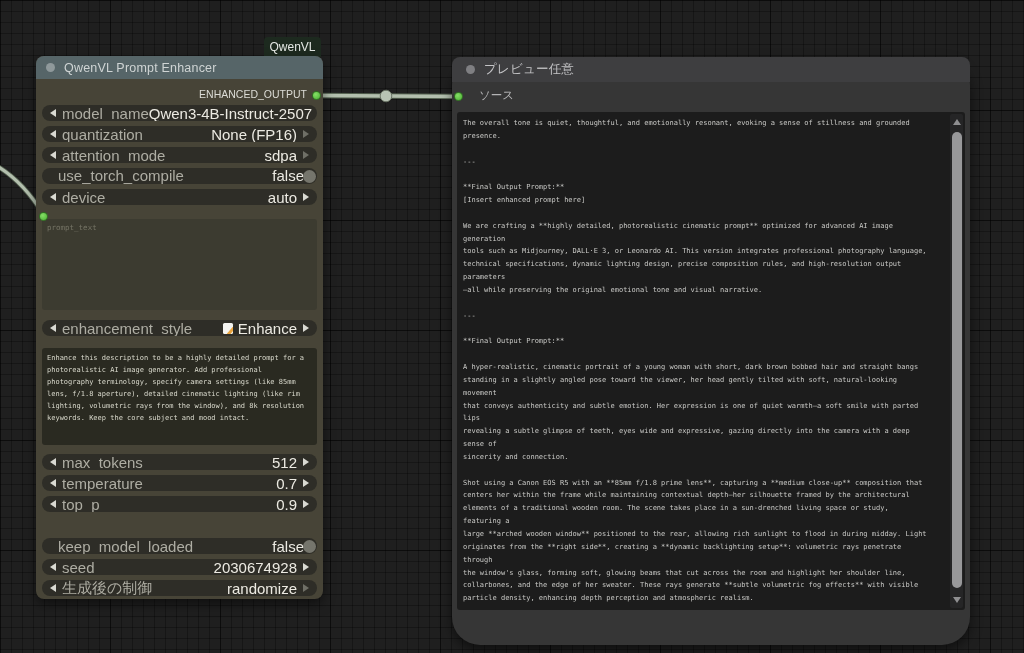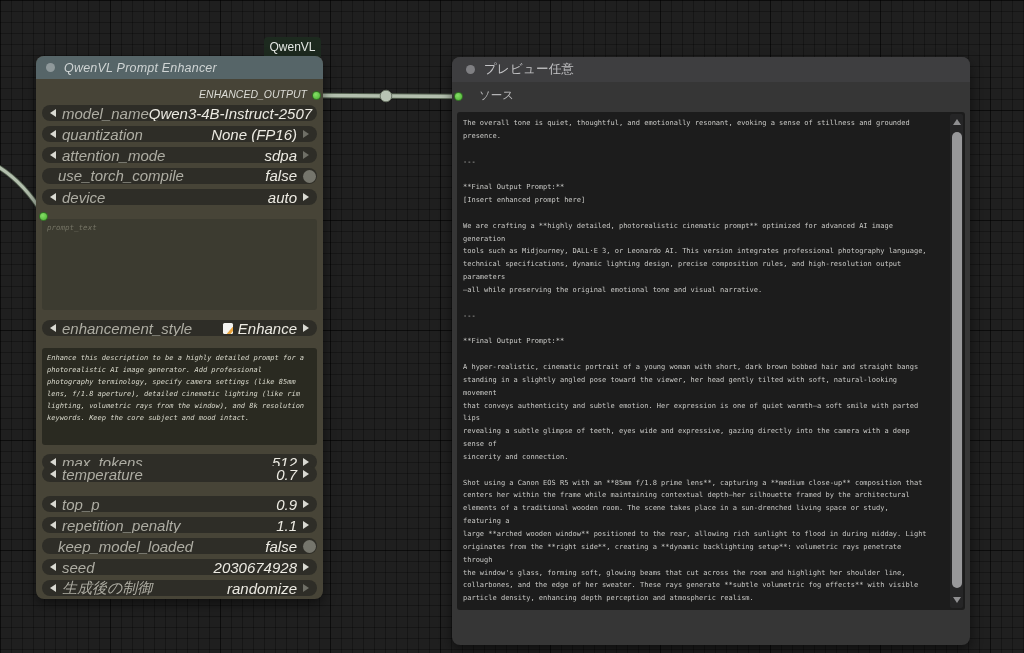"QwenVL Prompt Enhancer" #left-node { font-style: italic -> none }
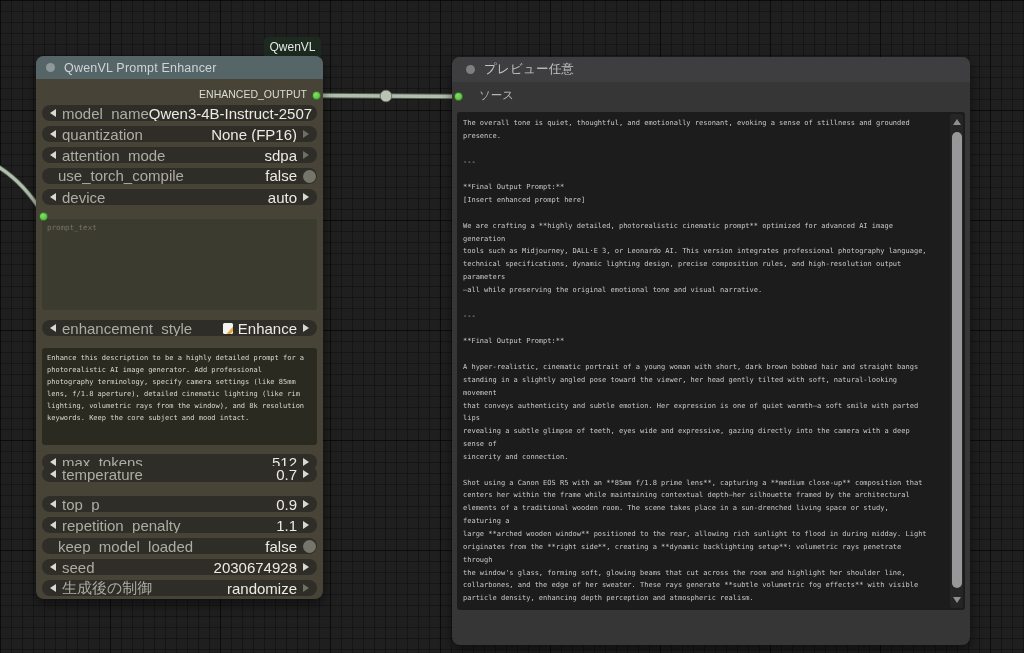"プレビュー任意" #right-node { border-radius: none -> 28px }
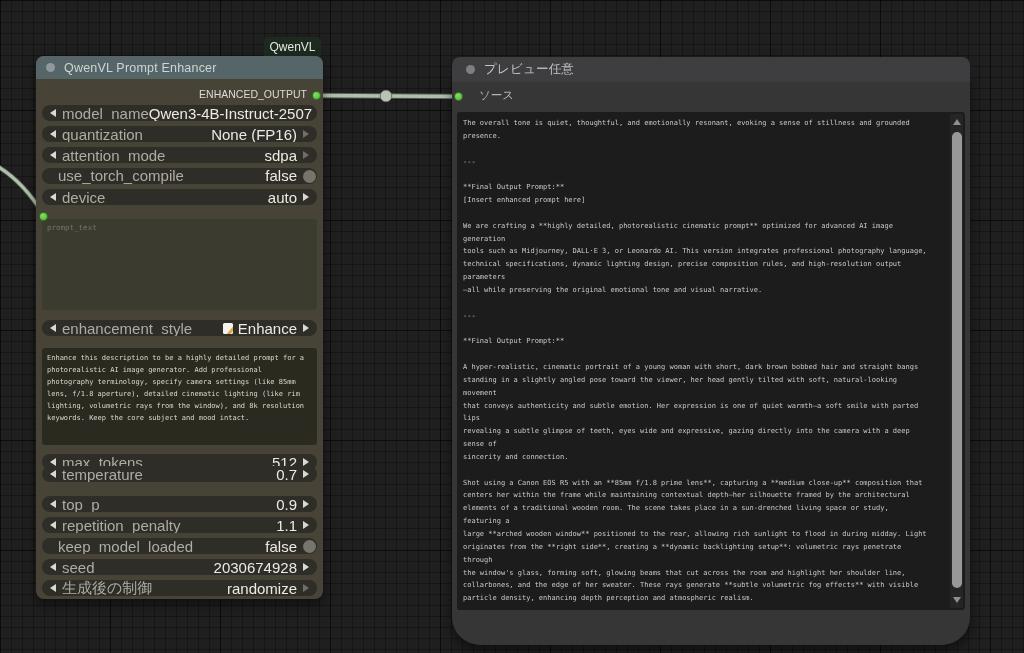"false" .pill.toggle .wvalue { margin-right: 20px -> 13px }
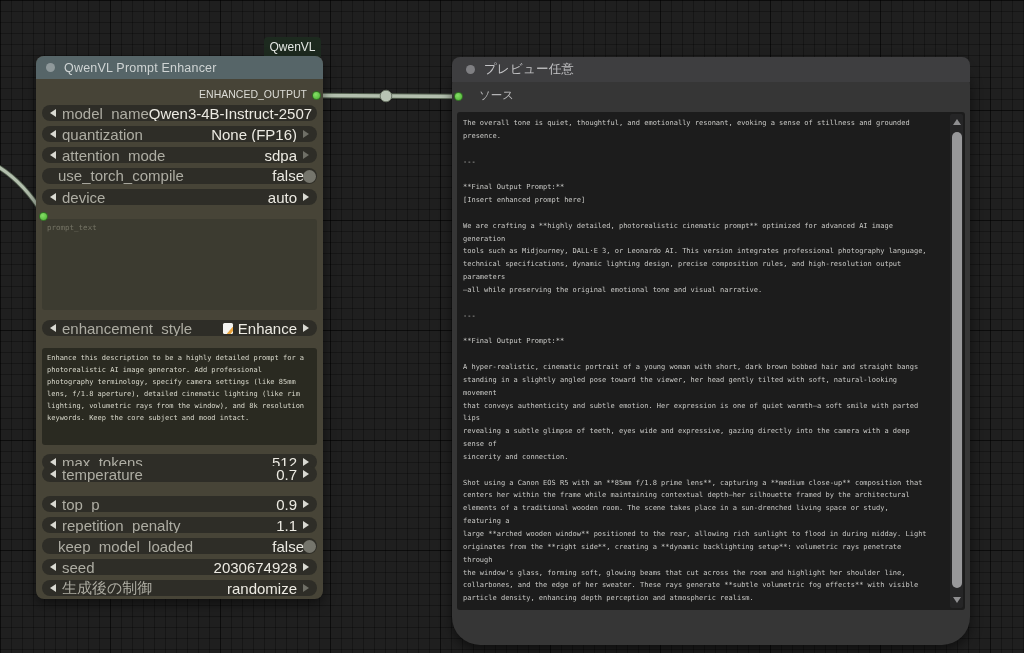"temperature" div.pill { top: 410px -> 419px }
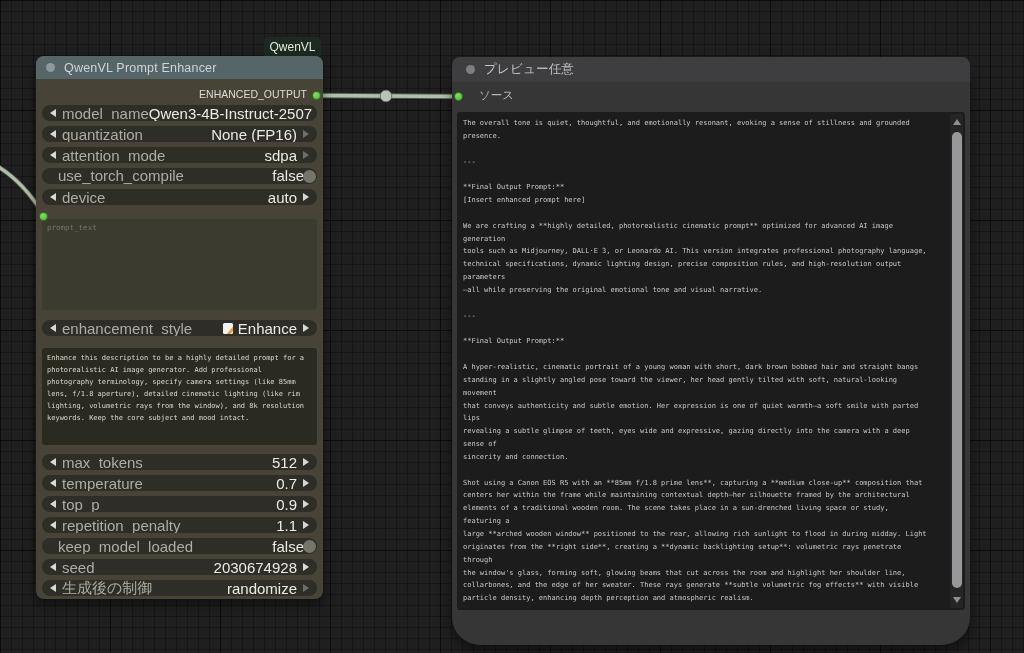"repetition_penalty" div.pill { html: <div> <span></span> <span>repetition_penalty</span> <span>1.1</span> <span></span> </div> -> none }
■ ■ ■
▸ **WORK TO BE COMPLETED**
Output the listing above exactly, excluding all pictures.

▸ **OUTPUT FOR THIS TASK**
"QwenVL Prompt Enhancer" #left-node { font-style: italic -> none }
"プレビュー任意" #right-node { border-radius: none -> 28px }
"false" .pill.toggle .wvalue { margin-right: 20px -> 13px }
"temperature" div.pill { top: 410px -> 419px }
"repetition_penalty" div.pill { html: <div> <span></span> <span>repetition_penalty</span> <span>1.1</span> <span></span> </div> -> none }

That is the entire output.